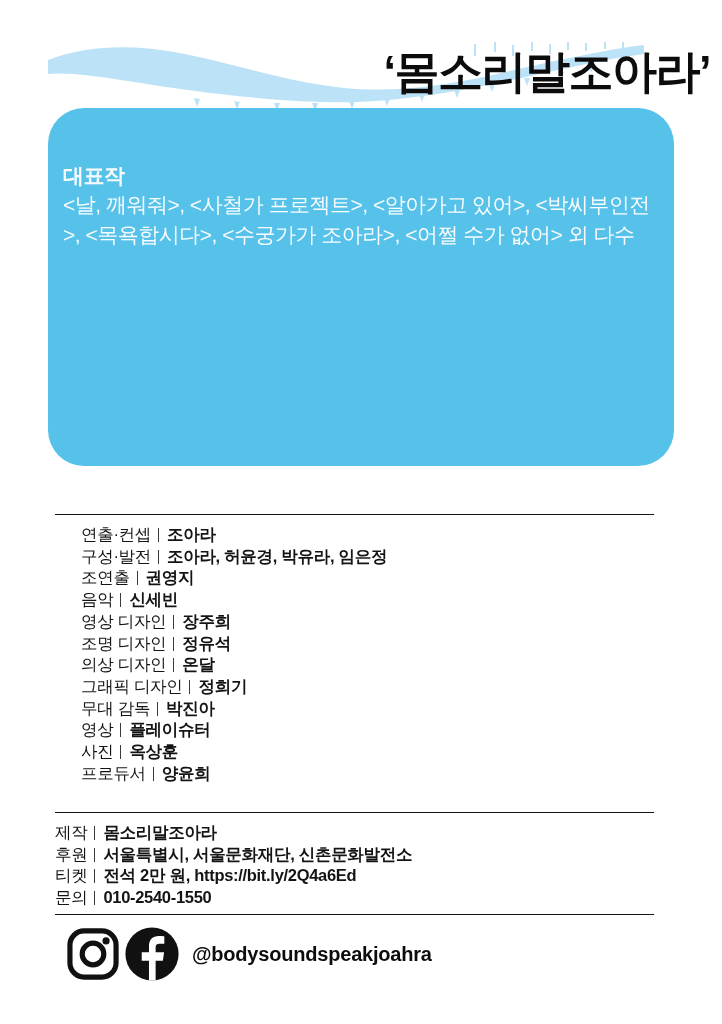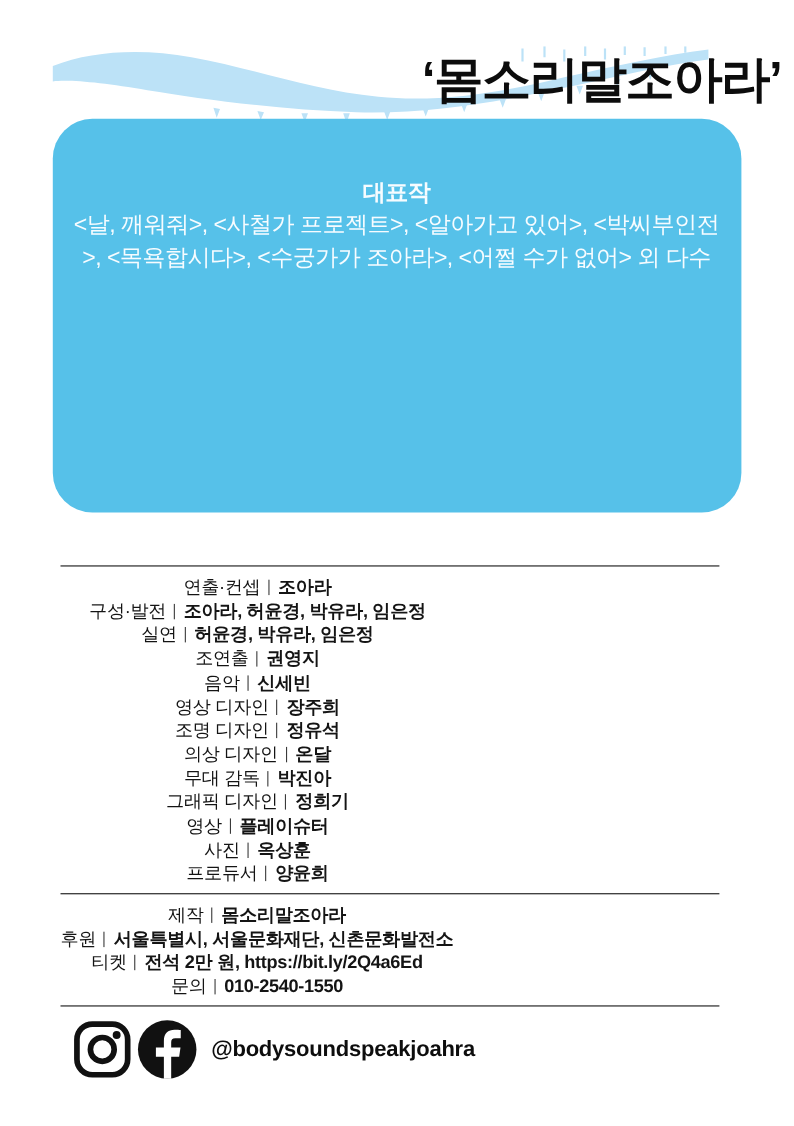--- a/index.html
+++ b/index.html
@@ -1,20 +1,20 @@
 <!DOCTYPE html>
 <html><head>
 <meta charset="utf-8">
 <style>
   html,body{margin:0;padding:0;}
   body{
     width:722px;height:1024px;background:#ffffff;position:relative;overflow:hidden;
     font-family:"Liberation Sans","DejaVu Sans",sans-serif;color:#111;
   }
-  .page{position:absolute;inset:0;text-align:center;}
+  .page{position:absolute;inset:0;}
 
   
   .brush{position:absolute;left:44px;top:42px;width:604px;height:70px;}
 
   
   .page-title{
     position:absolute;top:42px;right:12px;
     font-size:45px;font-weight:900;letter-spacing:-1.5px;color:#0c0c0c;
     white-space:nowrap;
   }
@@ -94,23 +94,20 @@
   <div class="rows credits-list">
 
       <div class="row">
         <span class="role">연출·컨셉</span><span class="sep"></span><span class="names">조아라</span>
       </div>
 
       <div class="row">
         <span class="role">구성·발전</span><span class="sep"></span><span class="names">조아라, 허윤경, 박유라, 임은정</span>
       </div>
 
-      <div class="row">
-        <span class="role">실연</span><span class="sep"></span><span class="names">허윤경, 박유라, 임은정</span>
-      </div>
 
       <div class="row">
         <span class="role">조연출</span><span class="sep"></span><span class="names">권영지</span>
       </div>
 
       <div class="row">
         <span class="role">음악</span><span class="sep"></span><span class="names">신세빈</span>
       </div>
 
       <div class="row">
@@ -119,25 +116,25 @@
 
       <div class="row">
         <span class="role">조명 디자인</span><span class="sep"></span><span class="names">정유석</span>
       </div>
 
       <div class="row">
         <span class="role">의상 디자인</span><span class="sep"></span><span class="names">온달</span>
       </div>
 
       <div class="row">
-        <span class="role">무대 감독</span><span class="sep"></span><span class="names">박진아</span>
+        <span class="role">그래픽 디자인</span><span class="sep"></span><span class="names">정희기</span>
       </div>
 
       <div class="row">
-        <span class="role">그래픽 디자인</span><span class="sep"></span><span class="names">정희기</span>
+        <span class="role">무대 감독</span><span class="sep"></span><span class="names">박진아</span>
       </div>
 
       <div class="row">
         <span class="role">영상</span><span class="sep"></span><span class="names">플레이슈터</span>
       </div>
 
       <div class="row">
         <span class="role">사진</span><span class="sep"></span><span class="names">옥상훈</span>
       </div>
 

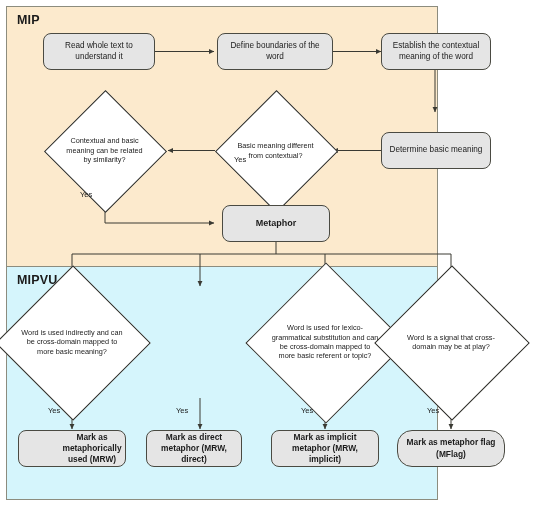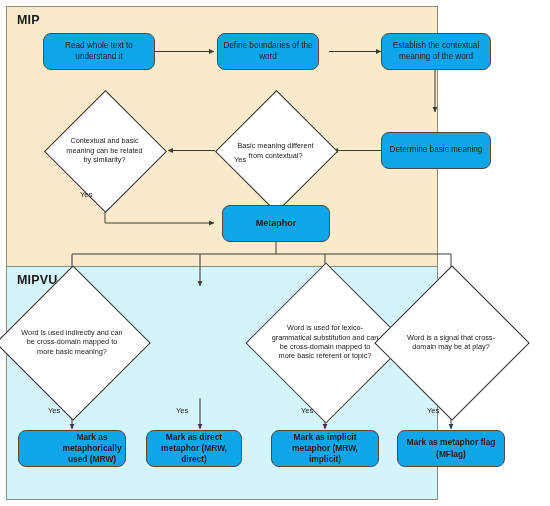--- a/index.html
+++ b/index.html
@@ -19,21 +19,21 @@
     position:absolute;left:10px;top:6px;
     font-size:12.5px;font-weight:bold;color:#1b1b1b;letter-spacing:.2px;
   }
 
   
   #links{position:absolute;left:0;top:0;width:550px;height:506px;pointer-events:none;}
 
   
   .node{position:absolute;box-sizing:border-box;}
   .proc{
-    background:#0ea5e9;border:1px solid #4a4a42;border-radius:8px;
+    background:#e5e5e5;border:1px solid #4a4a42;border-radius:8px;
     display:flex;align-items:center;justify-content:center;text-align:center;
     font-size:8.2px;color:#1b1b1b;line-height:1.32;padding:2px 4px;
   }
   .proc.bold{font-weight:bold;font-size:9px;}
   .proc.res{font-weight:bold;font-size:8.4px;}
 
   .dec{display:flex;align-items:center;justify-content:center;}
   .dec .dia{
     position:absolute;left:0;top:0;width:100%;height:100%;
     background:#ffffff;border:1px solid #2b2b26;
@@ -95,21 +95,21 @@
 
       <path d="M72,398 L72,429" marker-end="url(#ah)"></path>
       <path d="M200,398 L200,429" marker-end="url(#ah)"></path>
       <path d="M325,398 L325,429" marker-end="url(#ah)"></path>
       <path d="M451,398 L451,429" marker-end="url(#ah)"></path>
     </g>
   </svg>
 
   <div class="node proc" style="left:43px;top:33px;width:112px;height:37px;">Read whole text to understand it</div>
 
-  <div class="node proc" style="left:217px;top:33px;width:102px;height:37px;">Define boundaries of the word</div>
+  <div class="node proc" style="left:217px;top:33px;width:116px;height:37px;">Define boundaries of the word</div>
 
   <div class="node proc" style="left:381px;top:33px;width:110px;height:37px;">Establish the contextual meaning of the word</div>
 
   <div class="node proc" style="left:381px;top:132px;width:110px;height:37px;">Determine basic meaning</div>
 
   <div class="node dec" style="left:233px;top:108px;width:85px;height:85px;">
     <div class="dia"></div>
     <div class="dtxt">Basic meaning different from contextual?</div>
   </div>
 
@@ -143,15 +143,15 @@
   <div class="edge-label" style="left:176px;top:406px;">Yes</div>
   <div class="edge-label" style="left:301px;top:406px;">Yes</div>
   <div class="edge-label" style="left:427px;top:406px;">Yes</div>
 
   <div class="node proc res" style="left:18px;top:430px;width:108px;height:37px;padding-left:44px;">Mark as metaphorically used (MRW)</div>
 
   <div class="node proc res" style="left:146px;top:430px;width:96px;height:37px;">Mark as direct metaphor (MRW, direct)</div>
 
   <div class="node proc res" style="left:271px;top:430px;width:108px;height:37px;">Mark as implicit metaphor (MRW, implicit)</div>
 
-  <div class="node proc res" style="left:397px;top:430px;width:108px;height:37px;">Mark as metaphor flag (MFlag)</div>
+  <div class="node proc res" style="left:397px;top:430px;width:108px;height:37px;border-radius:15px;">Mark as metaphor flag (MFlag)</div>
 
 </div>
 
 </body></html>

__________________________________________________

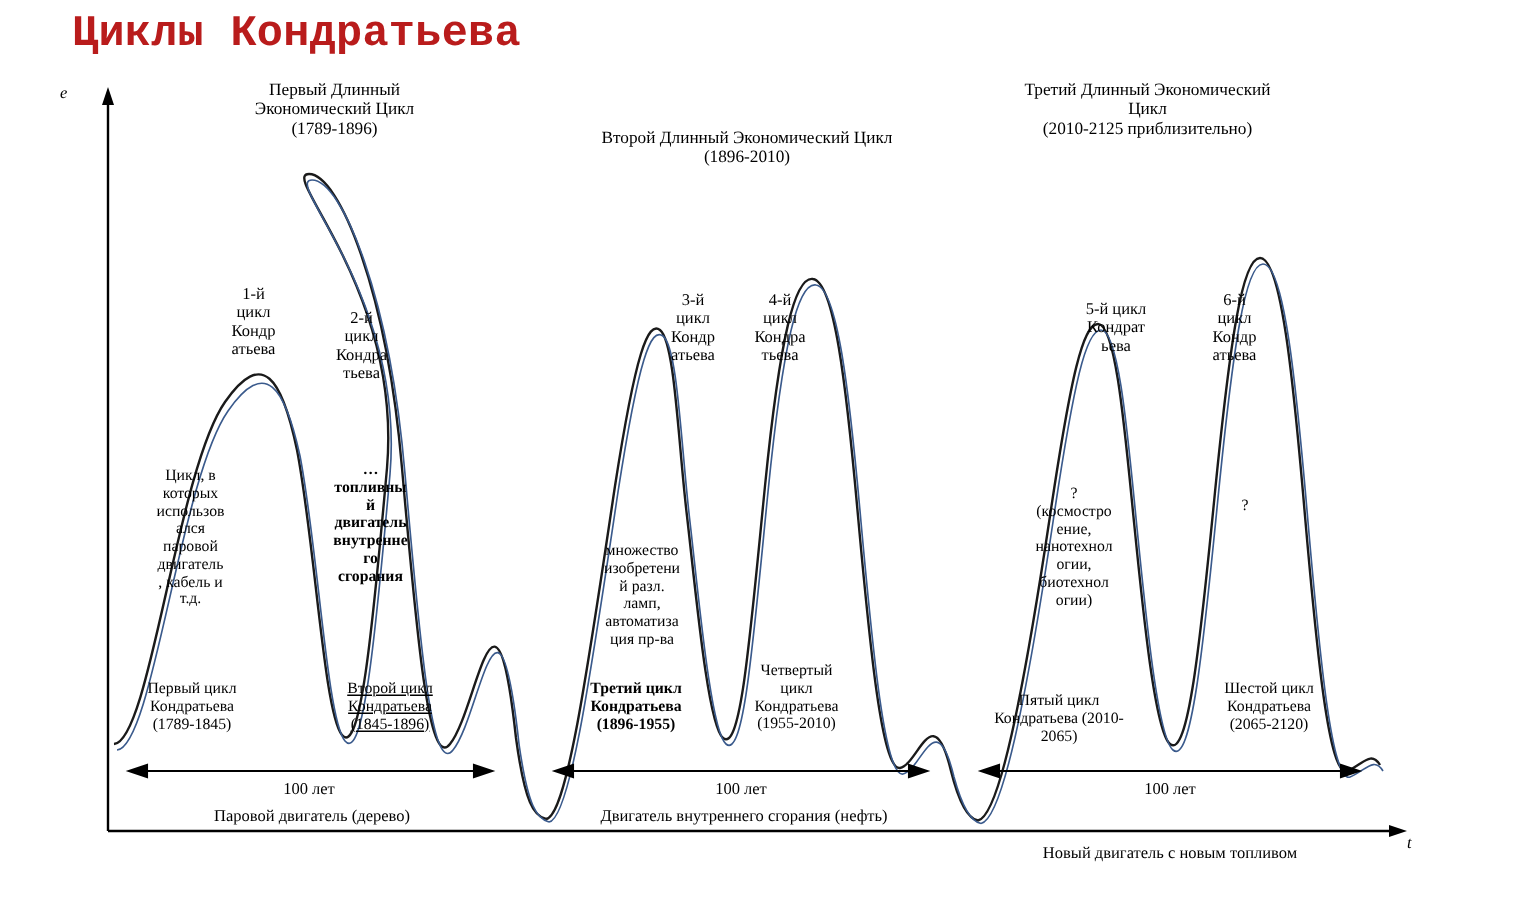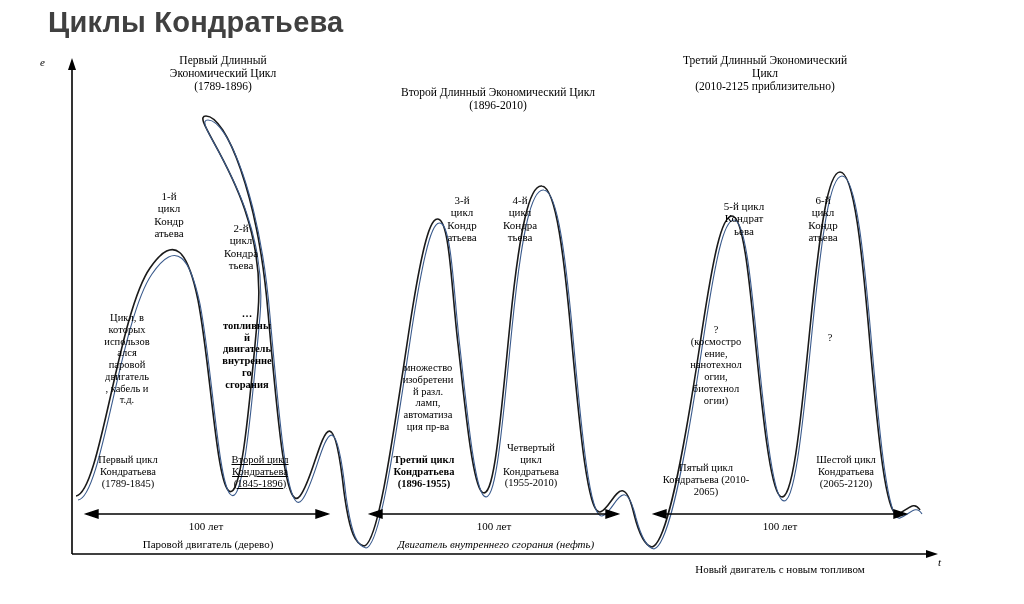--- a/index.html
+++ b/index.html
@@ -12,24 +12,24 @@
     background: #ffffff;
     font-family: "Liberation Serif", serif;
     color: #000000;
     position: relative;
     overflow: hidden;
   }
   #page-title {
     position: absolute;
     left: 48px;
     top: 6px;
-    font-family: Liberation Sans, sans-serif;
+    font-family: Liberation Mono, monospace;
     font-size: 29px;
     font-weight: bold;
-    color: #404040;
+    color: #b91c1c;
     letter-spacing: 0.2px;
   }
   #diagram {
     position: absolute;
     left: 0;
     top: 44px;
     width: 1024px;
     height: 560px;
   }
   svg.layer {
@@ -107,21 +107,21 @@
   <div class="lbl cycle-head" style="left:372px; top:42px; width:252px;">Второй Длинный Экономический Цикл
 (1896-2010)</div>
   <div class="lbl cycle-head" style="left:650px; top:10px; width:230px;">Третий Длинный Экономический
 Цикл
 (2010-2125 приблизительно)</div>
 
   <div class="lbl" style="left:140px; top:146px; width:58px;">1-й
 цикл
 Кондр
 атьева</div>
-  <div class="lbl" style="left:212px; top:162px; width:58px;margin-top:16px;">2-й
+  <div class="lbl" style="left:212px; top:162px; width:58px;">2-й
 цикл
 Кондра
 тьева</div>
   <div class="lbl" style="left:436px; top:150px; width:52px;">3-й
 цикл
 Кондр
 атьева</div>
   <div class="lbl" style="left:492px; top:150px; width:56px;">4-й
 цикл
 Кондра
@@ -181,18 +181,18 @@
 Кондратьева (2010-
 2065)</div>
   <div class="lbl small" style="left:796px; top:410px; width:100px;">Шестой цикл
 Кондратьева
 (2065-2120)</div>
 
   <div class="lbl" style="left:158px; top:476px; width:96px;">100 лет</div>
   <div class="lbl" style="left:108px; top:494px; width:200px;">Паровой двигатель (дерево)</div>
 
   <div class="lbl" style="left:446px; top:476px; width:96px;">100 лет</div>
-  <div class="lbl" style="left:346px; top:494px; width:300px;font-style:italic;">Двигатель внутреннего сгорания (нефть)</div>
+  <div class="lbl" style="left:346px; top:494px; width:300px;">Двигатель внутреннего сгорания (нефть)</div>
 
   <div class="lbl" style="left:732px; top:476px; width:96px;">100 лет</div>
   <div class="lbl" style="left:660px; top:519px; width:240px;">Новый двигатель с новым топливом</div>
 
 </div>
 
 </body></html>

__________________________________________________

Determine how many lines above contain "content" and respond with that number only.

2